-- Opening Marker --

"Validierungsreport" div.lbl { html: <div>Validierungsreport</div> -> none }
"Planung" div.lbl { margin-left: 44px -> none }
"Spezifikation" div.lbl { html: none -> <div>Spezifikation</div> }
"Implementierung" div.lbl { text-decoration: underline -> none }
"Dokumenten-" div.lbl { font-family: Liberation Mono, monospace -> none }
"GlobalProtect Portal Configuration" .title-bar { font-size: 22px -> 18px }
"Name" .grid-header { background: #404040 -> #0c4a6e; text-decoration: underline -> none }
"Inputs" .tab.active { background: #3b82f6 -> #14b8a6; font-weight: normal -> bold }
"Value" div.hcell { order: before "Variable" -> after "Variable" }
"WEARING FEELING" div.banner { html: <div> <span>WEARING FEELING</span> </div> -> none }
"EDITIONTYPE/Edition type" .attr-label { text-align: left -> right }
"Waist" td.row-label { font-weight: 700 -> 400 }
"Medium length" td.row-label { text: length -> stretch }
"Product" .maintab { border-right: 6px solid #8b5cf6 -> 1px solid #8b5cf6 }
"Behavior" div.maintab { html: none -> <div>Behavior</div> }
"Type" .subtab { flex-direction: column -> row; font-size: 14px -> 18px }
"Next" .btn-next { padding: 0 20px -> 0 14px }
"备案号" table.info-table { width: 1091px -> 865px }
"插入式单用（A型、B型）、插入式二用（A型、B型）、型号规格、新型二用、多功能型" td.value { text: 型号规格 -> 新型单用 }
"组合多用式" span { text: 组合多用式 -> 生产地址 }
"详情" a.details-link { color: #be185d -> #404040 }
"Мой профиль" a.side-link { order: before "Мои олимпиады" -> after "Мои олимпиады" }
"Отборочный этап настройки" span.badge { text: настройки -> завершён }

-- Closing Marker --

=== What to do ===
From the data above, gather every line that includes the word "weight".

=== Solution for this exercise ===
"Inputs" .tab.active { background: #3b82f6 -> #14b8a6; font-weight: normal -> bold }
"Waist" td.row-label { font-weight: 700 -> 400 }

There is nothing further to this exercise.